Re: Funnies with "git fetch"

Jeff King <peff@xxxxxxxx> · Thu, 1 Sep 2011 19:31:08 -0400

On Thu, Sep 01, 2011 at 03:42:46PM -0700, Junio C Hamano wrote:

> Junio C Hamano <gitster@xxxxxxxxx> writes:
> 
> > I think the breakages are:
> >
> >  - The sending side does not give any indication that it _wanted_ to send
> >    ce0136 but couldn't, and ended up sending another object;

This isn't fixable without the server re-hashing every outgoing object,
though, is it? It thinks it has ce0136, but the data is corrupted. The
only way to detect that is to rehash each object that we send. That's
pretty expensive when you consider decompression and delta
reconstruction.

Besides which, it doesn't help many malicious cases at all. It will
handle disk corruption or a malicious object-db tweak. But it does
nothing against an attacker who can trojan git, or who can spoof the
network session (which is probably hard to do if its straight ssh, but
keep in mind that traffic may be going through cleartext proxies).

So it seems that the receiving side is the only sensible place to put
such checks. It catches problems at more levels, and it can generally
afford the extra processing load (under the assumption that pushes to
servers are smaller and less frequent than fetches).

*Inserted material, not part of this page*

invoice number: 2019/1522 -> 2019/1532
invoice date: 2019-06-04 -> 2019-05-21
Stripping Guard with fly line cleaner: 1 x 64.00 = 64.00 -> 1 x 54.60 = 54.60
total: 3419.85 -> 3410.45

> >  - The pack data sent over the wire was self consistent (no breakage here)
> >    and sent three well-formed objects, but it was inconsistent with
> >    respect to what history was being transferred (breakage is here);

I don't think this matters. We have thin packs, after all. What goes on
the wire doesn't have to be sensible unto itself; it's about whether
the receiving end can do something useful with it.

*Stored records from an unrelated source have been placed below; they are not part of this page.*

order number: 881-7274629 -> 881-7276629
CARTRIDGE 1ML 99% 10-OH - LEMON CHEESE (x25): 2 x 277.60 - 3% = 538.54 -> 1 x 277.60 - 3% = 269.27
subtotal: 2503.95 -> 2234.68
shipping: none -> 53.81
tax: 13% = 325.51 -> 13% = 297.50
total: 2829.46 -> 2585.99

> >  - The receiving end did not notice the inconsistency.
> >
> > The first one is of the lower priority, as the client side should be able
> > to notice an upstream with corruption in any case. Perhaps after asking
> > for objects between "have" and "want", "git fetch" should verify that it
> > can fully walk the subhistory that was supposed to be transferred down to
> > the blob level?

That seems like a sensible improvement to me.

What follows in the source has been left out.